Please help me to install and run any of these versions with QEMU.

QEMU emulator version 6.1.93 (v6.2.0-rc3-11887-g72bf95f5bd-dirty)
Official ISOs from: powerpcspe versions official

FreeBSD-12.0-RELEASE-powerpc-powerpcspe-disc1.iso
FreeBSD-13.0-RELEASE-powerpc-powerpcspe-disc1.iso
FreeBSD-14.0-RELEASE-powerpc-powerpcspe-disc1.iso

Anyone has experience to run this?
my qemu 2021 always crasging at windows 10 after run




im trying to run like this:



> qemu-system-ppc64 -m 4096 -mem-prealloc -cdrom FreeBSD-12.0-RELEASE-powerpc-powerpcspe-dvd1.iso  -drive file=freebsd.qcow2,format=qcow2


----------



## Logicien (Dec 24, 2021)

This is my bash script to start an installed ArchLinux aarch64 on my PC with qemu-system-aarch64. Is some parameters can be usefull for you? I want to boot an installed FreeBSD armv6 with Qemu for PC, so with qemu-system-arm.


> #!/bin/bash
> 
> qemu-system-aarch64 -accel tcg -append "audit=0 console=ttyAMA0 fbcon=scrollback:2048 loglevel=0 net.ifnames=0 root=/dev/vda2 \
> rw selinux=0" -cpu cortex-a57 -display none -drive file=/dev/sdb,format=raw,index=1,media=disk \
> ...


----------



## covacat (Dec 24, 2021)

Logicien said:


> I want to boot an installed FreeBSD armv6 with Qemu for PC, so with qemu-system-arm.
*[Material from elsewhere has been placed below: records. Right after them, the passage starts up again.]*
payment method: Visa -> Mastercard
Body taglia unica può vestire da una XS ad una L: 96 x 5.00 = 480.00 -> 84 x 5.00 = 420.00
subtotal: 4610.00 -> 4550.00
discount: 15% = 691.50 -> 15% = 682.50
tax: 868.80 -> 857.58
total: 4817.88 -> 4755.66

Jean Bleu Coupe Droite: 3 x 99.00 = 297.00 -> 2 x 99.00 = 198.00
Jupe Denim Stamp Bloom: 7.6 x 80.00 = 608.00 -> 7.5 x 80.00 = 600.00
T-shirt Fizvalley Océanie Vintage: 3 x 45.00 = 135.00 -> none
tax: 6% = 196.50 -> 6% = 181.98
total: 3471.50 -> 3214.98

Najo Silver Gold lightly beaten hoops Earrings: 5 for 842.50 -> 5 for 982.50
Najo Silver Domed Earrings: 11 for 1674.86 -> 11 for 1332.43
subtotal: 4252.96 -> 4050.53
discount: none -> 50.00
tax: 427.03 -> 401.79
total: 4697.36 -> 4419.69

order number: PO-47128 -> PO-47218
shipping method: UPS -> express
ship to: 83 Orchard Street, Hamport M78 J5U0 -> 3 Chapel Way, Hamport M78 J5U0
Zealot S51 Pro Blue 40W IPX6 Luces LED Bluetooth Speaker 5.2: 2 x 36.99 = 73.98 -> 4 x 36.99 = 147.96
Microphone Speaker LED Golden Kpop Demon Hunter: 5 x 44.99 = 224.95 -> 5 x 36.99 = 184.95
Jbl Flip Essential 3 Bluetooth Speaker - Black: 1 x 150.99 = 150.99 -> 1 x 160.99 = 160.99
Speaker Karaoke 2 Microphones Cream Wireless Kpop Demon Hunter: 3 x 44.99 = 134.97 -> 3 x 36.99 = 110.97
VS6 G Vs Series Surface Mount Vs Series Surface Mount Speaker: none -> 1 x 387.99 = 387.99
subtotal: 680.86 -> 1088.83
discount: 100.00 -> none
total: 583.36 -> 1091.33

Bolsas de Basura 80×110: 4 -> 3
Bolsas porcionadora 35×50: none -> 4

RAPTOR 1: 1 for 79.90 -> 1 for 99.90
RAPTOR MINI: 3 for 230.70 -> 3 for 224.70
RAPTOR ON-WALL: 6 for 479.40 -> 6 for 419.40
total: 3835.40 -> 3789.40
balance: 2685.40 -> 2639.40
						qemu - run / boot freebsd arm 32bit image in qemu
					

anybody succedeed in running an arm6 or arm7 freebsd 13 image in qemu ? i managed to run until the kernel boots (so loader works) but i get no output from the kernel  i can boot an aarch64 image but not a 32 bit one  i use qemu system arm/aarch64! and u-boot qemu / or qemu_efi




					forums.freebsd.org


----------